Off-road riding has been with us as long as bicycles have, but in the late 1960s, a clutch of guys in Marin County modified old Schwinn bicycles they called “clunkers” to race down Mount Tamalpais. It didn’t take long before they started modifying the bikes with stiffer frames, wider tires, multiple gears, and so on.
In classic MAH fashion, the exhibition is not so much a collection of historical objects as it is a collaboration with a host of local people and groups like Mountain Bikers of Santa Cruz. So, for example, Trailblazers encourages visitors to think about getting involved in the community, in this case, by focusing on the importance of trail stewardship.
The exhibition also encourages visitors to think in a hands-on fashion about what makes for a good mountain bike.
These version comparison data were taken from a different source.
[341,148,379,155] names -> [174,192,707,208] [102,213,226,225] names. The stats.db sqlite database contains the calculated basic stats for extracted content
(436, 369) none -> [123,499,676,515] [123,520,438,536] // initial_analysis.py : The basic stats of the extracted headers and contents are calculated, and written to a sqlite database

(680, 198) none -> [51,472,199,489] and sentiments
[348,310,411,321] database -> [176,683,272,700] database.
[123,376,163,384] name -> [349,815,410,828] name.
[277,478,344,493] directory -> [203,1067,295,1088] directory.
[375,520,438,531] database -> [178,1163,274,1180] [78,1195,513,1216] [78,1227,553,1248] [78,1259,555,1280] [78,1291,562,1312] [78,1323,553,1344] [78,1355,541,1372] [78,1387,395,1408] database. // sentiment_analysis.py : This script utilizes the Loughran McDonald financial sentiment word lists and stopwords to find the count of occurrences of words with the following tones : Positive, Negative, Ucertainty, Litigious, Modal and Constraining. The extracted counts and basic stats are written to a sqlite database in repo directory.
It’s a sport, after all, born of tinkering to maximize delight traveling through the great California outdoors. “What really makes this community special is our trails: how we use them, how we take care of them, how we built them,” said Ford-Terry.
From the Flow Trail in Soquel Demonstration State Forest to the coastline of Wilder Ranch State Park to the campus byways of UC Santa Cruz, “It is a wildly popular sport in our county and community,” said Ford-Terry. “So we looked to the experts to help us get a better idea of what should be in the show, but also, how to contextualize this history.”
On a sunny day, it’s hard to imagine why you wouldn’t be out on one of those trails, but at some point, you’re going to be downtown for an ice cream or a sandwich, and that’s when this gallery at MAH beckons you inside to reflect and appreciate the “trailblazers” who came before you.